Visiting the famed Bodegas de Santo Tomas just a few miles outside of Ensenada, I met Juan Pablo Nuñez, CEO of the Mexican conglomerate Grupo Pando, which owns the winery. (As an aside, Grupo Pando has a strange but intriguing mix of products: fine wine, chocolate, tuna and sardines.)
Nuñez told the tale of Santo Tomas, the second-oldest vineyard in all of California (Baja and Alta), and the oldest vineyard in Mexico, in continuous operation since 1888.
Pablo Nuñez waxed poetic about the qualities of the wine produced in Baja. “Each wine has its own personality,” he said, and the wine of Baja is a product of the sun.
Certainly, the sun was shining -- hot, dry and lovely -- the day we visited. Northern Baja is said to be a perfect climate for cultivating grapes, which is why hundreds of years ago the Jesuits planted the first vineyards here, and why this wine industry continues to grow.
The Santo Tomas winery is one of the largest and most well known in these valleys and, according to Pablo Nuñez, their wines have won more than 160 medals in the last five years in contests in Brussells, San Francisco and Ensenada. Their success comes, he said, from “mixing the passion and the expression of the land that transforms the desert.”
Now, any wine connoisseur can favor unusual descriptions for their favorite wines, and it may be especially difficult when one is speaking in a foreign language. Pablo Nuñez kept using the term “expression” when speaking about his wine. When I asked for a better description, here’s what he said: “When I talk about a wine’s expression, I’m talking about the conversation we have between the land and the soil. Our vines are very old, and the soil is not the best in production. But we learn, through our skill, to get the most out of the soil” to produce wines that have this distinct Baja sun and soil expression.

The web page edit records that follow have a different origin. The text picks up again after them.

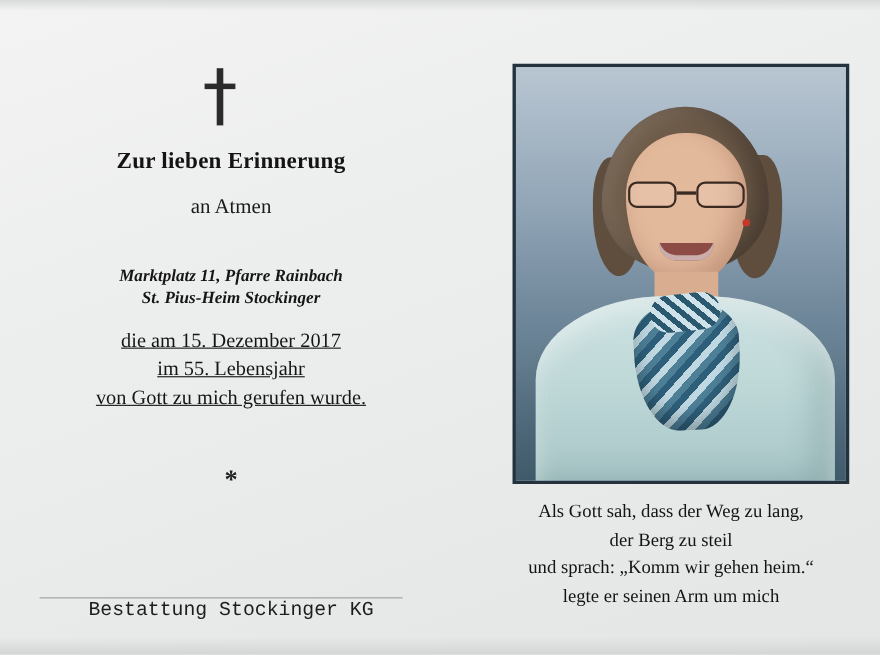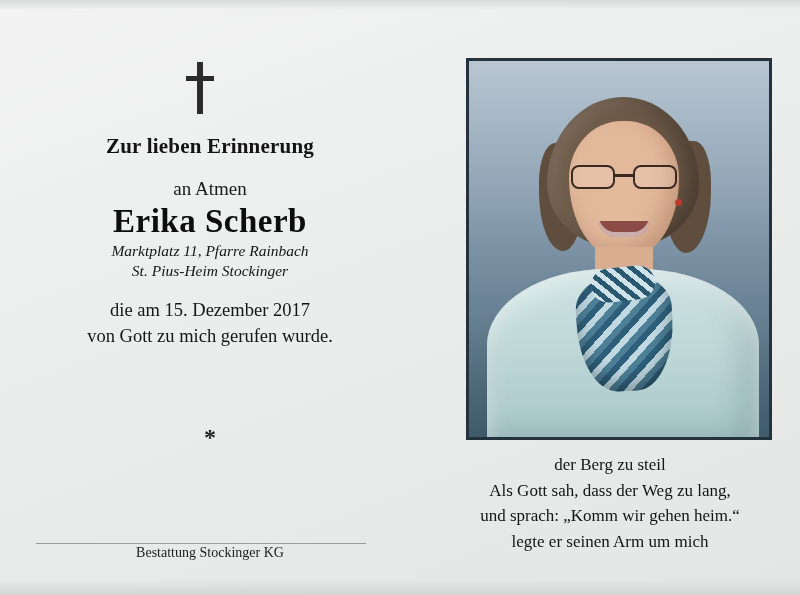--- a/index.html
+++ b/index.html
@@ -325,7 +325,6 @@
 
     <div class="memoriam">Zur lieben Erinnerung</div>
     <div class="an-frau">an Atmen</div>
-    <div class="name">Erika Scherb</div>
     <div class="addr addr1">Marktplatz 11, Pfarre Rainbach</div>
     <div class="addr addr2">St. Pius-Heim Stockinger</div>
 

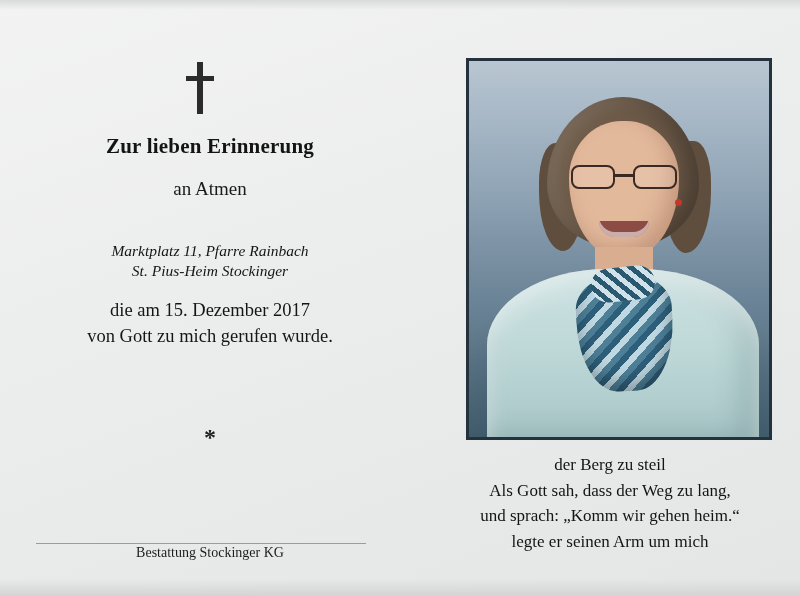--- a/index.html
+++ b/index.html
@@ -99,7 +99,7 @@
     left: 0;
     width: 420px;
     font-size: 15.5px;
-    font-weight: normal;
+    font-weight: bold;
     font-style: italic;
     color: #151515;
   }

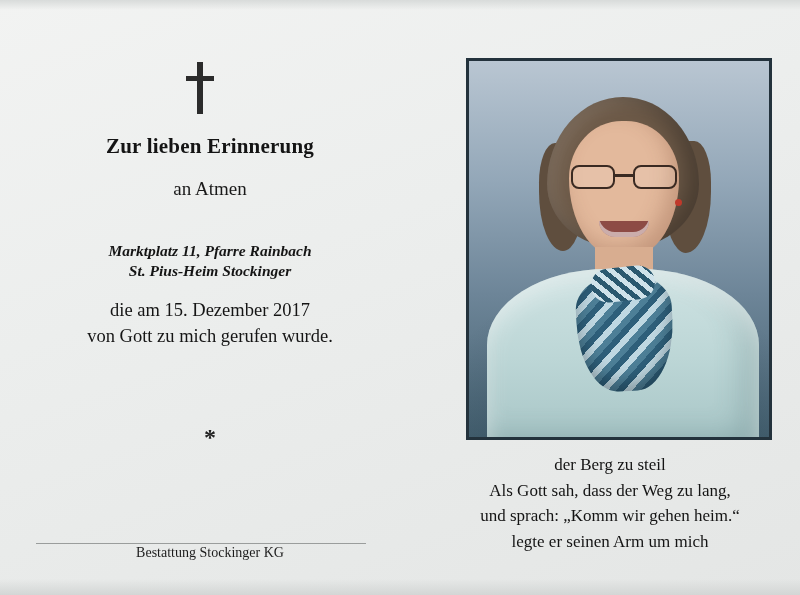--- a/index.html
+++ b/index.html
@@ -114,6 +114,7 @@
     font-size: 18.5px;
     color: #151515;
     line-height: 26px;
+    text-decoration: underline;
   }
   .asterisk {
     position: absolute;

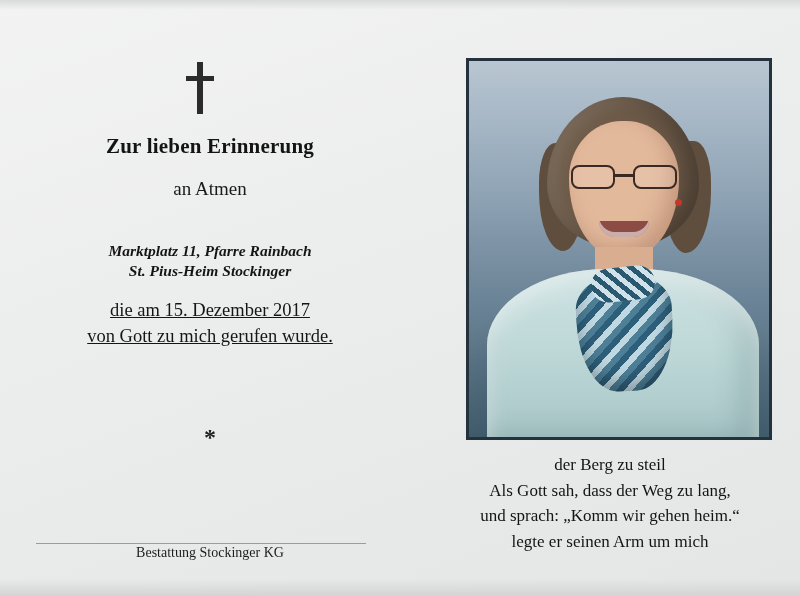--- a/index.html
+++ b/index.html
@@ -331,6 +331,7 @@
 
     <div class="death-block">
       <div>die am 15. Dezember 2017</div>
+      <div>im 55. Lebensjahr</div>
       <div>von Gott zu mich gerufen wurde.</div>
     </div>
 

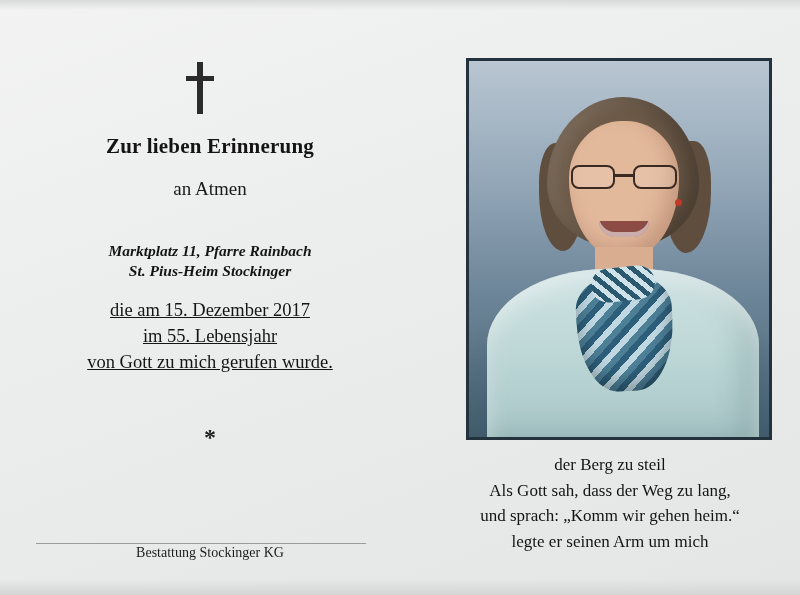--- a/index.html
+++ b/index.html
@@ -364,8 +364,8 @@
     </div>
 
     <div class="verse">
+      <div>Als Gott sah, dass der Weg zu lang,</div>
       <div>der Berg zu steil</div>
-      <div>Als Gott sah, dass der Weg zu lang,</div>
       <div>und sprach: „Komm wir gehen heim.“</div>
       <div>legte er seinen Arm um mich</div>
     </div>

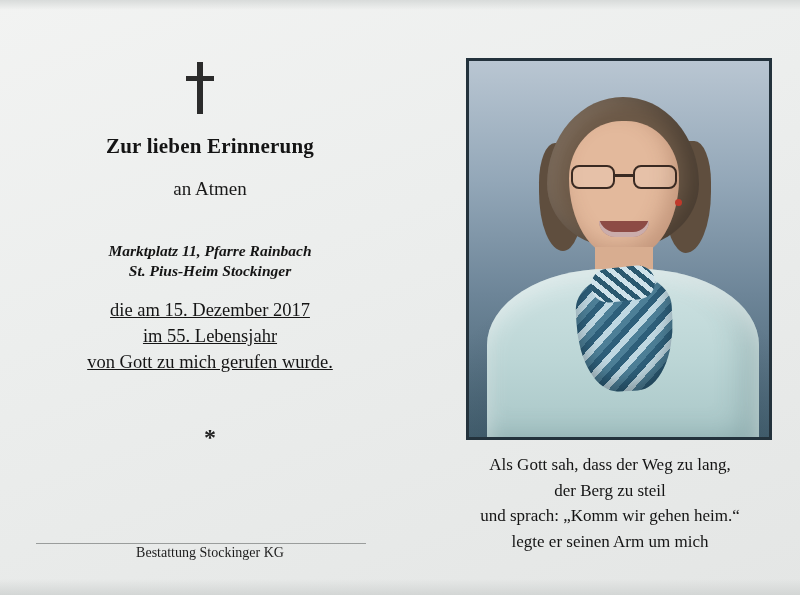--- a/index.html
+++ b/index.html
@@ -138,9 +138,9 @@
     top: 545px;
     left: 0;
     width: 420px;
-    font-size: 14px;
+    font-size: 18px;
     color: #1d1d1d;
-    font-family: Liberation Serif, serif;
+    font-family: Liberation Mono, monospace;
   }
 
   

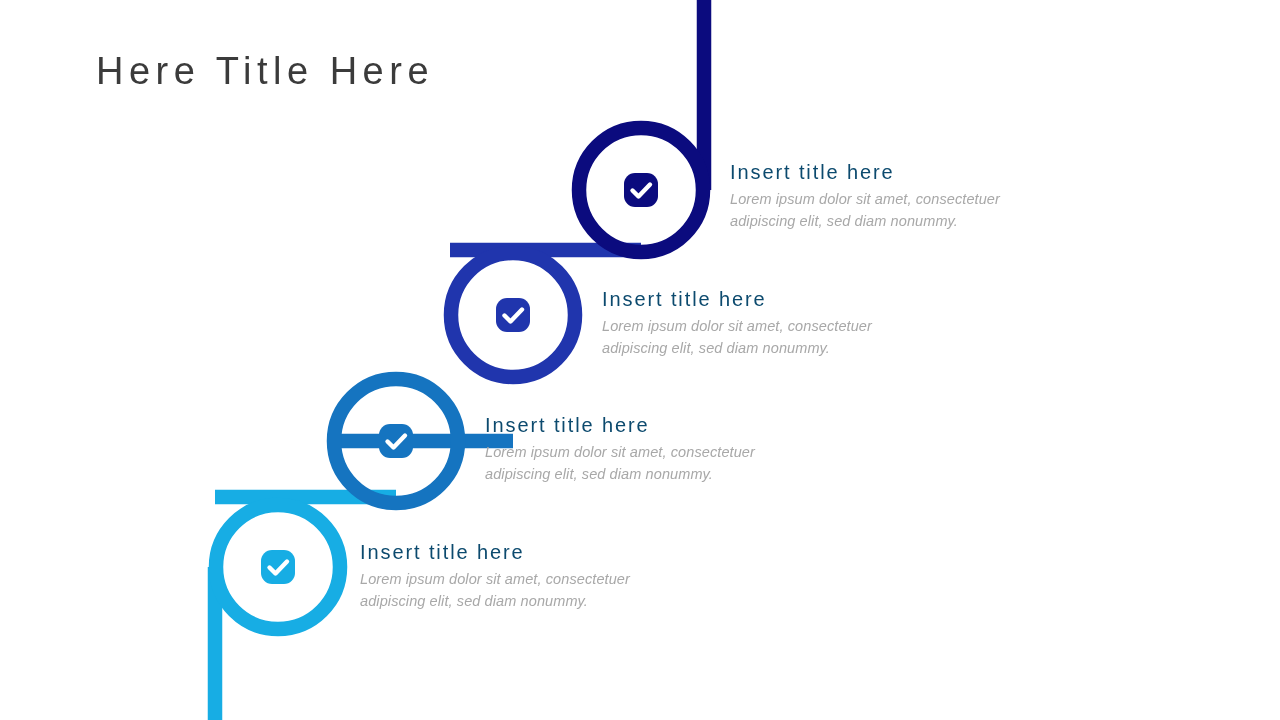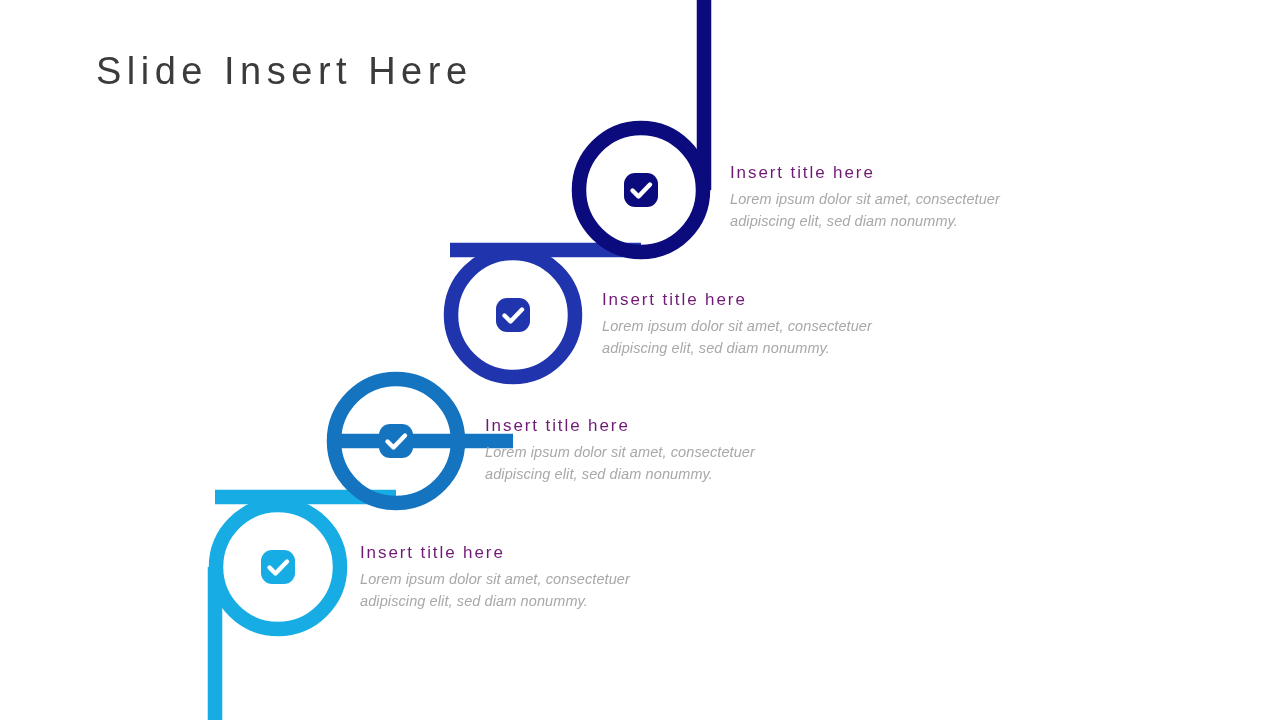--- a/index.html
+++ b/index.html
@@ -66,7 +66,7 @@
 
 <div id="slide">
 
-  <div id="slide-title">Slide Insert Here</div>
+  <div id="slide-title">Here Title Here</div>
 
   <svg id="graphic" viewBox="0 0 1280 720">
 

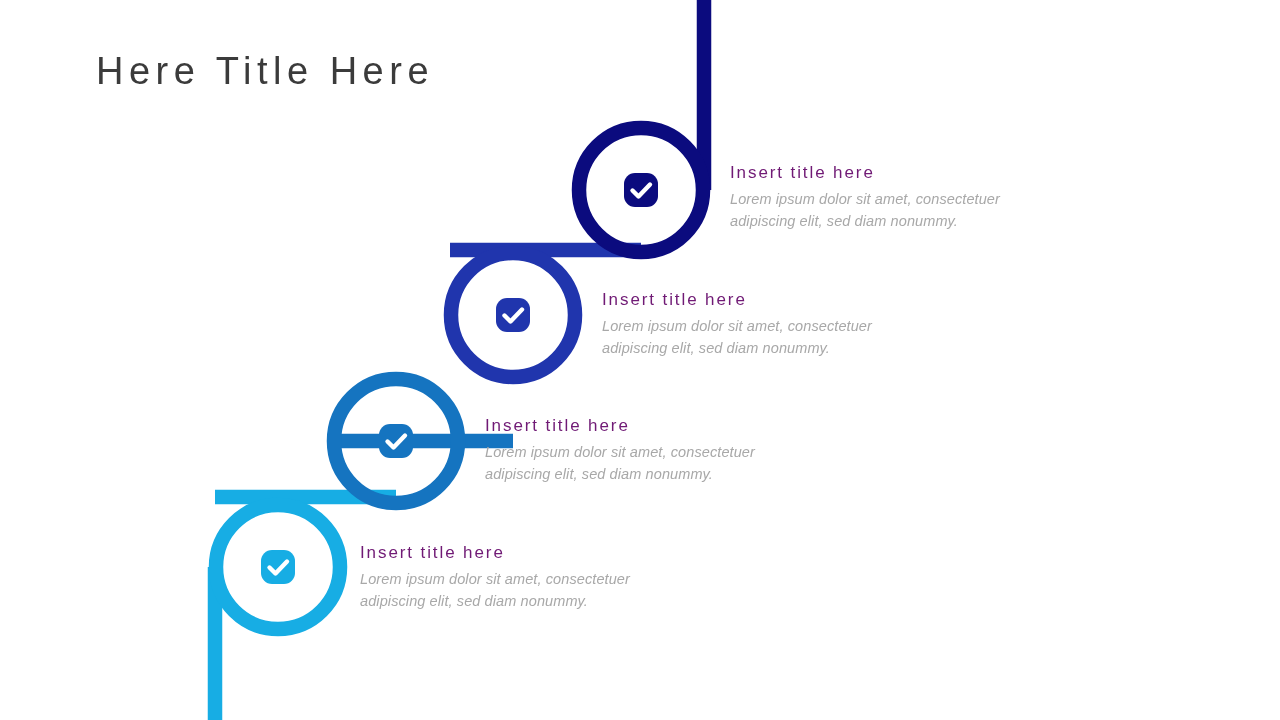--- a/index.html
+++ b/index.html
@@ -44,10 +44,10 @@
     width: 330px;
   }
   .item-title {
-    font-size: 17px;
+    font-size: 20px;
     font-weight: 400;
     letter-spacing: 1.9px;
-    color: #701a75;
+    color: #0c4a6e;
     line-height: 23px;
     white-space: nowrap;
   }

At least that is my interpretation.
And its not just the wines that are award-winning in these valleys. Some of the very best olive oils in the world are produced here, including Santo Tomas’ own Ascolano olive oil.
Bodega de Santo Tomas shows off its wares in a spectacular tasting room at the top of a hill with a broad sweeping view of a valley lined with grape trellises. As you walk into the tasting room you’re struck by a vast back wall stacked with 300 black boxes stuffed with wines. In style, design, taste and locale, it most definitely rivals anything I’ve experienced in Napa, or in Tuscany.
Finally, our host, Juan Pablo Nuñez, has some interesting observations on this changing wine and food landscape of northern Baja. For him, clearly, the food and wine are all tied in together.
“Mexico is rich in gastronomic culture,” he proclaimed, pointing out that UNESCO has named traditional Mexican cuisine as part of the world’s “Intangible Cultural Heritage.”
“In Mexico,” Pablo Nuñez explained, seeming almost astonished himself by the revelation, “something is happening that has never happened before. We are becoming Mexicans. We are understanding ourselves as Mexicans,” with a renewed pride and enjoyment of their own culture, food and products. Mexican cuisine is emerging onto the world stage very strongly, he said, but reinventing itself as it does so.
OK, I’m convinced. After a few sips of Santo Tomas’ heralded Duetto wine, a complex and lovely tonic, I’m more than ready to come back to Ensenada, or Tijuana, and check out the food. Perhaps for the next blog entry.